┌──

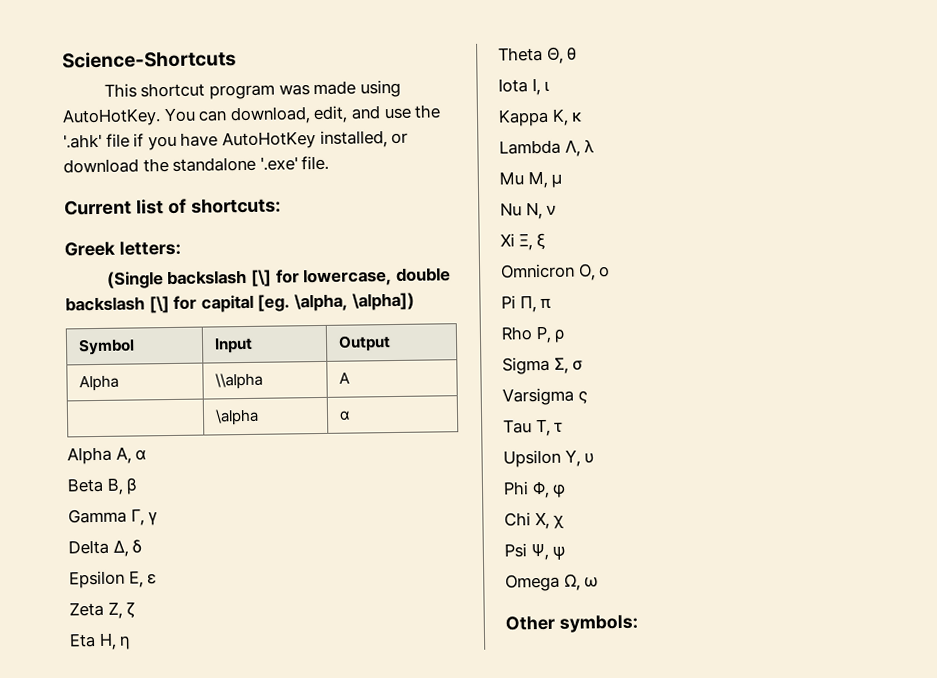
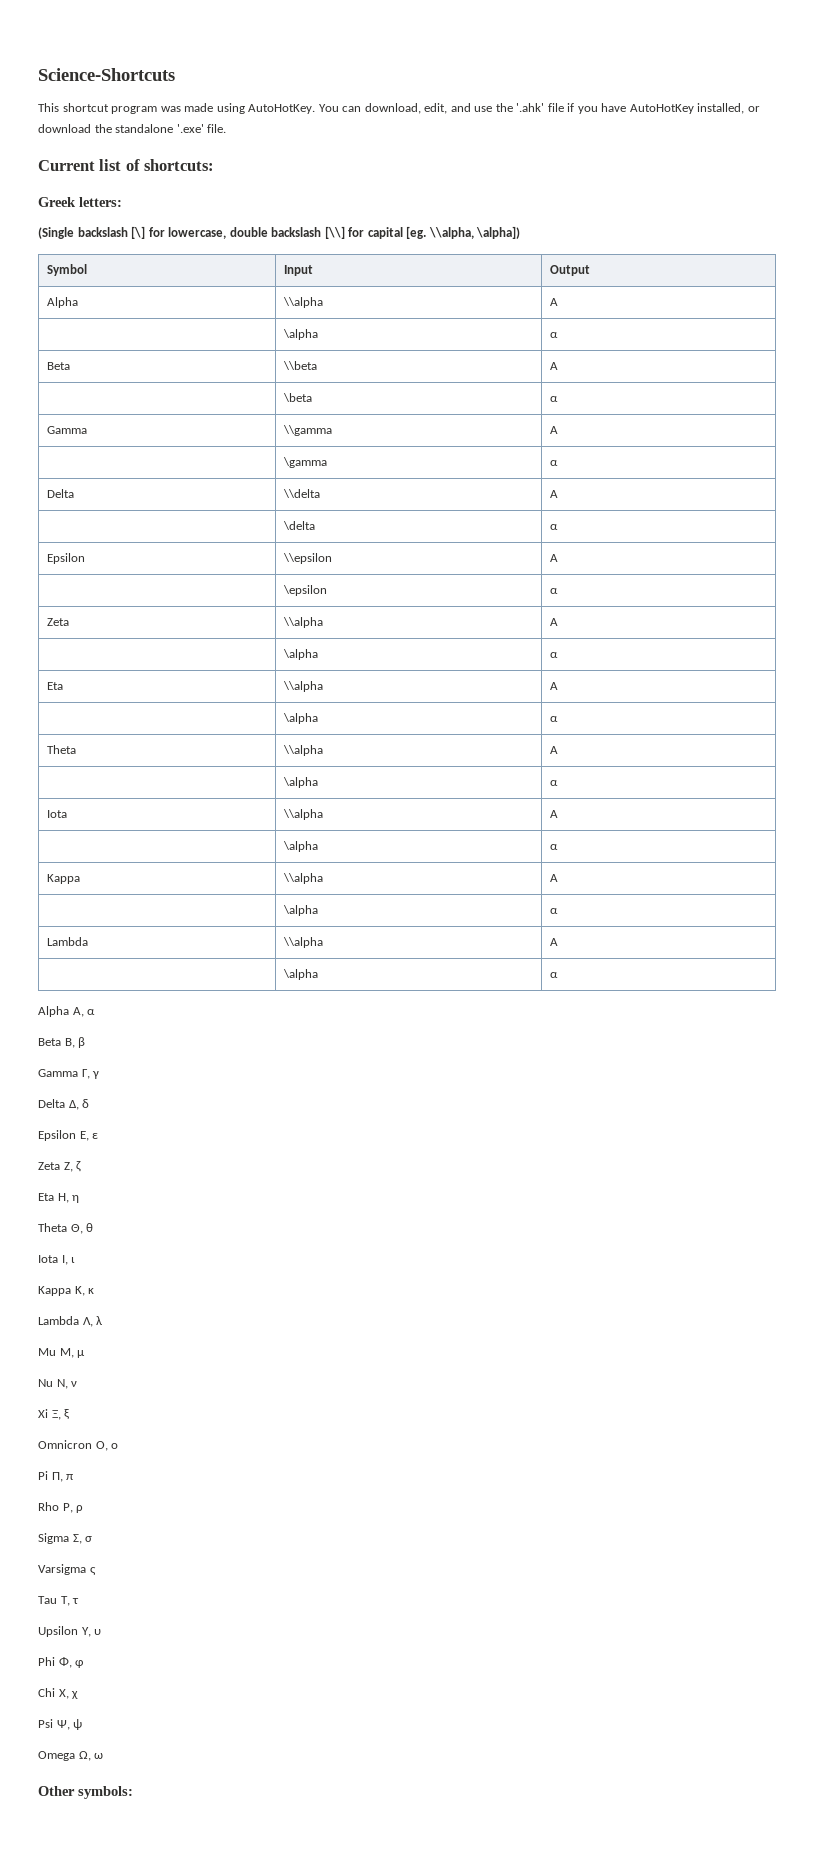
[148,296,170,314] [\] -> [324,226,345,239] [\\]
[293,293,348,312] \alpha, -> [428,227,474,239] \\alpha,
(350, 415) none -> [46,362,70,370] [282,361,317,370] [549,362,558,370] [282,393,312,402] [549,396,558,402] [46,426,87,434] [282,425,332,436] [549,426,558,434] [282,457,327,468] [549,460,558,466] [46,489,74,498] [282,489,320,498] [549,490,558,498] [282,521,315,530] [549,524,558,530] [46,553,85,564] [282,553,332,564] [549,554,558,562] [282,585,327,596] [549,588,558,594] [46,618,69,626] [282,617,323,628] [549,618,558,626] [282,649,318,660] [549,652,558,658] [46,682,63,690] [282,681,323,692] [549,682,558,690] [282,713,318,724] [549,716,558,722] [46,745,76,754] [282,745,323,756] [549,746,558,754] [282,777,318,788] [549,780,558,786] [46,810,67,818] [282,809,323,820] [549,810,558,818] [282,841,318,852] [549,844,558,850] [46,874,80,884] [282,873,323,884] [549,874,558,882] [282,905,318,916] [549,908,558,914] [46,937,88,946] [282,937,323,948] [549,938,558,946] [282,969,318,980] [549,972,558,978] // Beta | \\beta | Α // | \beta | α // Gamma | \\gamma | Α // | \gamma | α // Delta | \\delta | Α // | \delta | α // Epsilon | \\epsilon | Α // | \epsilon | α // Zeta | \\alpha | Α // | \alpha | α // Eta | \\alpha | Α // | \alpha | α // Theta | \\alpha | Α // | \alpha | α // Iota | \\alpha | Α // | \alpha | α // Kappa | \\alpha | Α // | \alpha | α // Lambda | \\alpha | Α // | \alpha | α

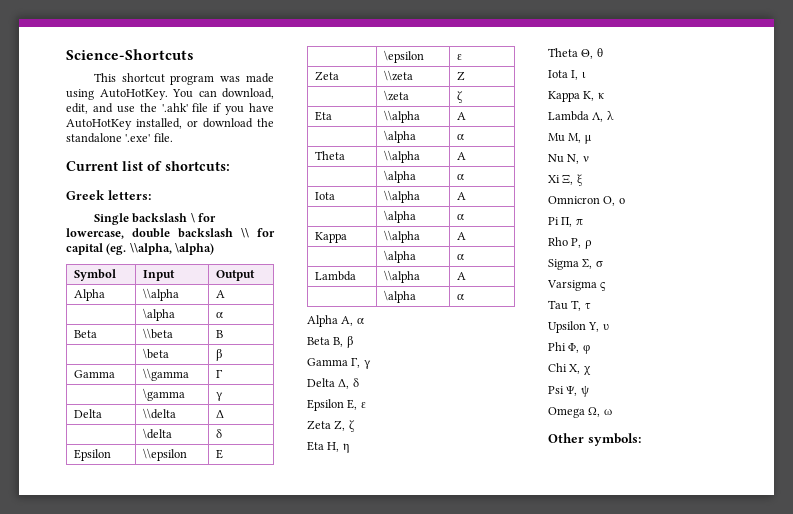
[38,226,146,239] (Single backslash [\] -> [93,213,195,225] Single backslash \
[324,226,345,239] [\\] -> [241,228,249,238] \\
[406,226,521,239] [eg. \\alpha, \alpha]) -> [106,243,215,255] (eg. \\alpha, \alpha)
[549,362,558,370] Α -> [216,330,224,338] Β
[549,396,558,402] α -> [216,349,223,361] β
[549,426,558,434] Α -> [216,370,224,378] Γ
[549,460,558,466] α -> [216,392,224,401] γ
[549,490,558,498] Α -> [216,410,225,418] Δ
[549,524,558,530] α -> [216,429,223,438] δ
[549,554,558,562] Α -> [216,449,224,459] Ε
[549,588,558,594] α -> [457,54,463,60] ε
[282,617,323,628] [549,618,558,626] [282,649,318,660] [549,652,558,658] \\alpha | Α // | \alpha | α -> [384,70,414,81] [457,71,466,81] [384,90,410,101] [457,91,464,103] \\zeta | Ζ // | \zeta | ζ

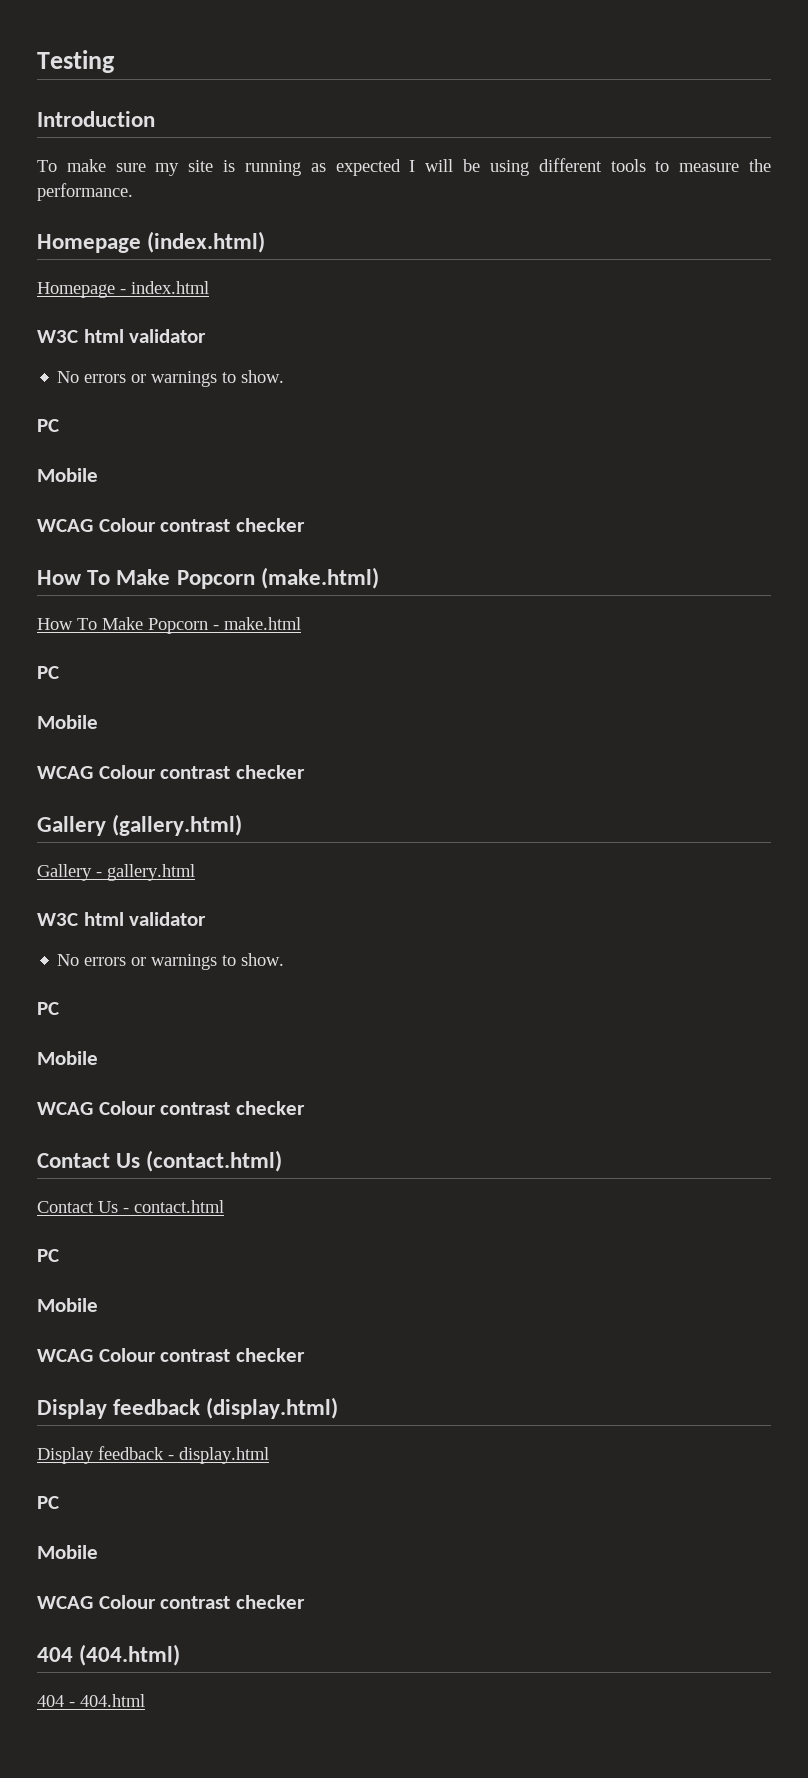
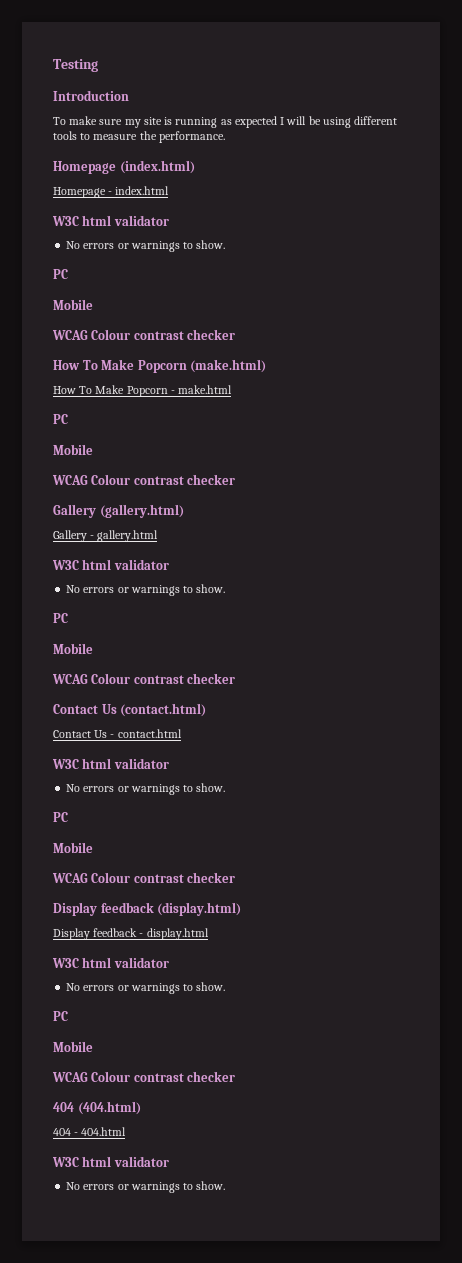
(224, 1206) none -> [52,758,169,769] [66,783,226,795] // W3C html validator // No errors or warnings to show.
(269, 1455) none -> [52,957,169,968] [66,982,226,994] // W3C html validator // No errors or warnings to show.
(145, 1700) none -> [52,1156,169,1167] [66,1181,226,1193] // W3C html validator // No errors or warnings to show.

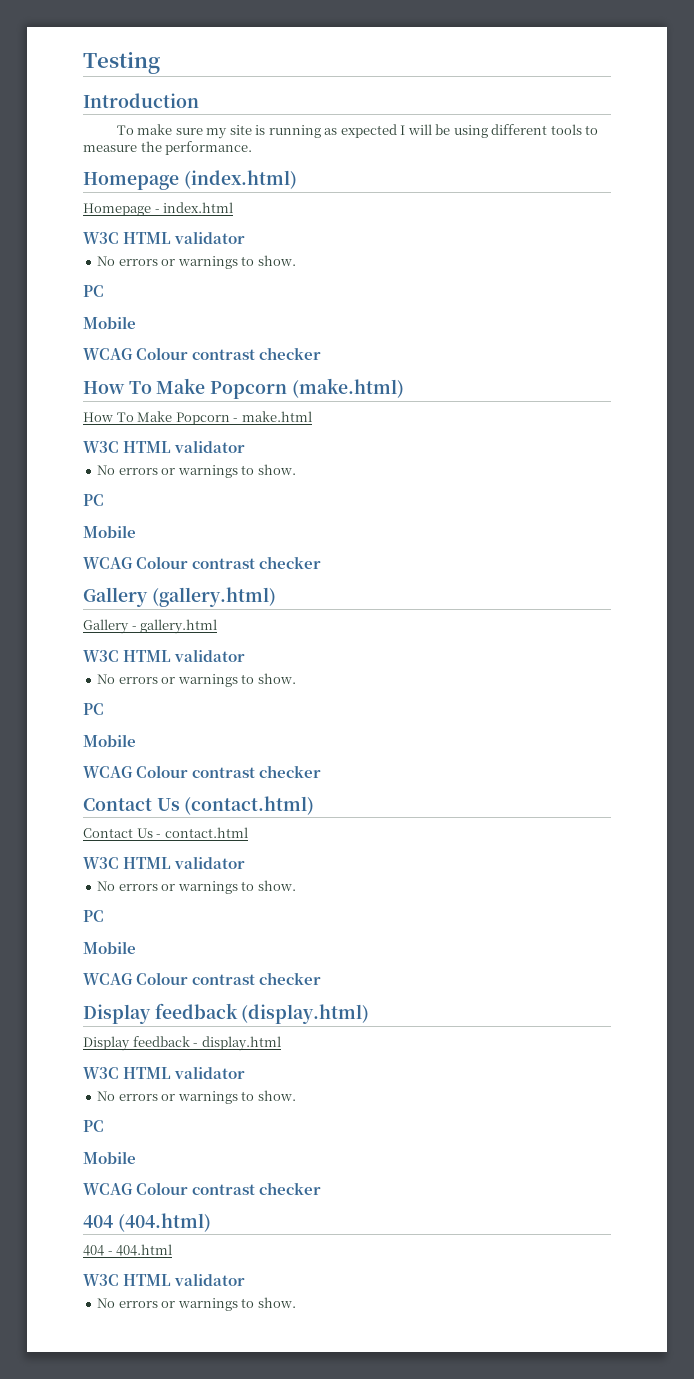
[82,215,112,226] html -> [123,232,172,244] HTML
(233, 389) none -> [83,440,246,453] [97,464,296,478] // W3C HTML validator // No errors or warnings to show.
[82,559,112,570] html -> [123,650,172,662] HTML
[82,758,112,769] html -> [123,857,172,869] HTML
[82,957,112,968] html -> [123,1067,172,1079] HTML
[82,1156,112,1167] html -> [123,1274,172,1286] HTML

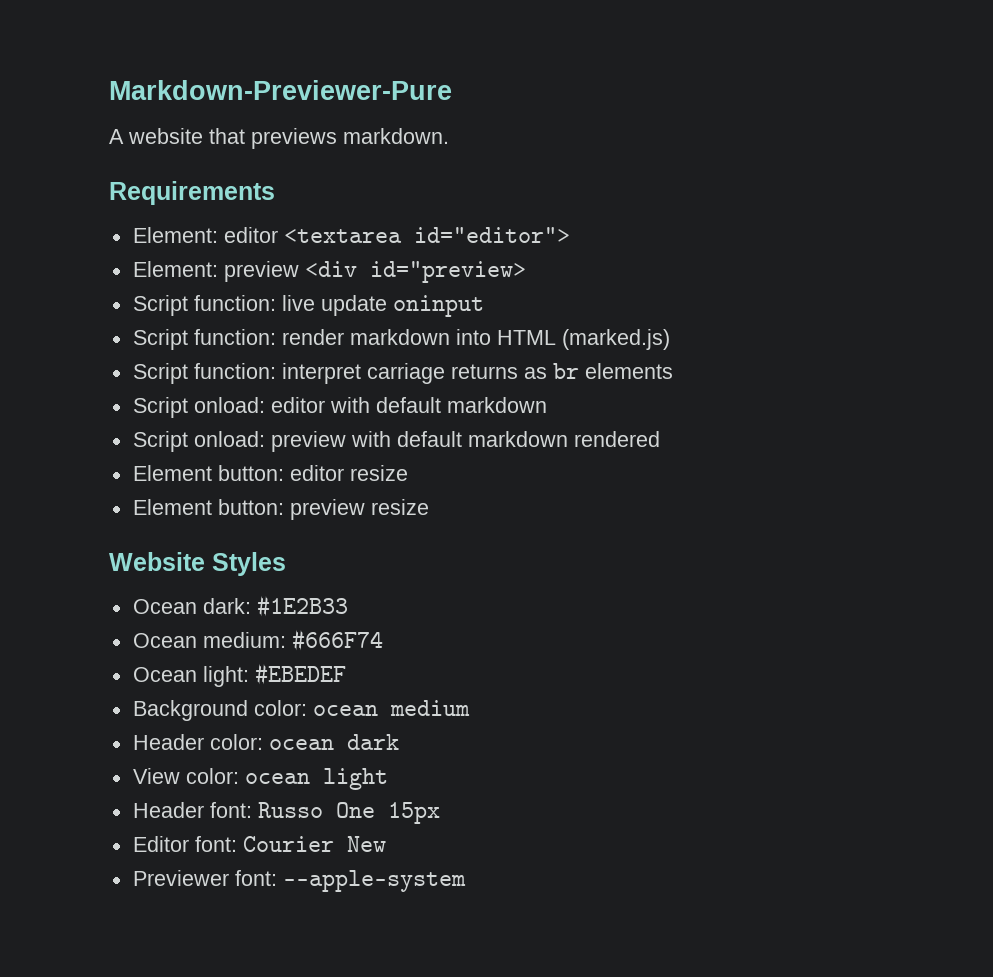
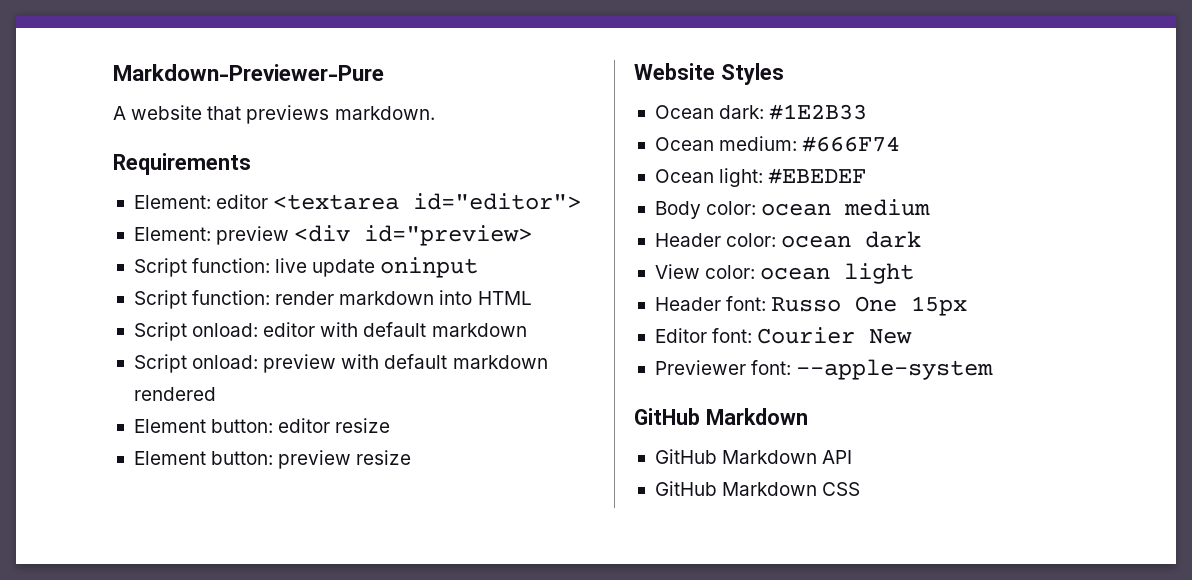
[561,329,670,350] [132,363,673,384] (marked.js) // Script function: interpret carriage returns as br elements -> (532, 298) none
[132,700,248,721] Background -> [654,201,701,219] Body
(466, 881) none -> [634,408,808,425] [654,449,853,464] [654,481,861,496] // GitHub Markdown // GitHub Markdown API // GitHub Markdown CSS

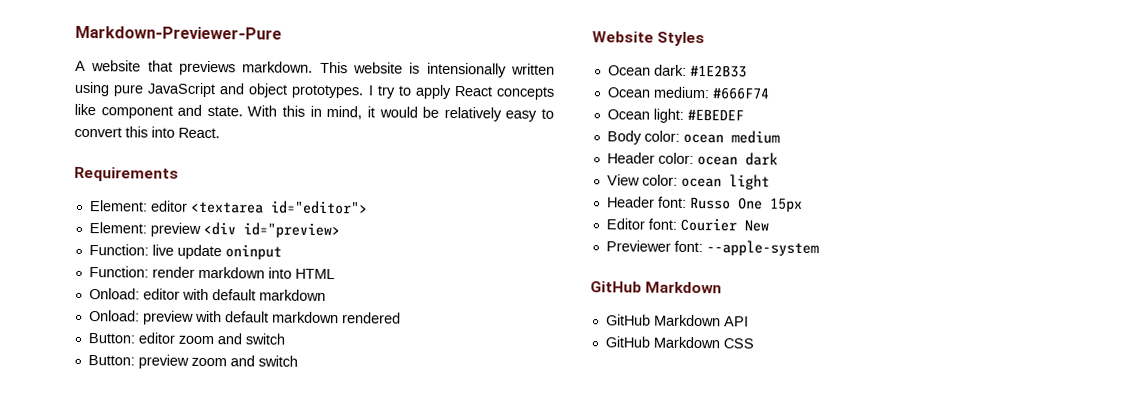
(435, 113) none -> [319,61,555,78] [74,81,555,100] [74,103,555,122] [74,126,220,139] This website is intensionally written using pure JavaScript and object prototypes. I try to apply React concepts like component and state. With this in mind, it would be relatively easy to convert this into React.
[133,258,271,277] Script function: -> [88,244,149,256] Function:
[133,290,271,309] Script function: -> [88,266,149,278] Function:
[133,322,259,341] Script onload: -> [88,288,140,300] Onload:
[133,354,259,373] Script onload: -> [88,310,140,322] Onload:
[133,418,391,433] [133,450,412,469] Element button: editor resize // Element button: preview resize -> [87,332,285,345] [87,354,298,369] Button: editor zoom and switch // Button: preview zoom and switch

└──

» **What you are asked to do**: Once you have counted every line above that contains the string "onload", give that number and nothing more.

» **Written answer**: 2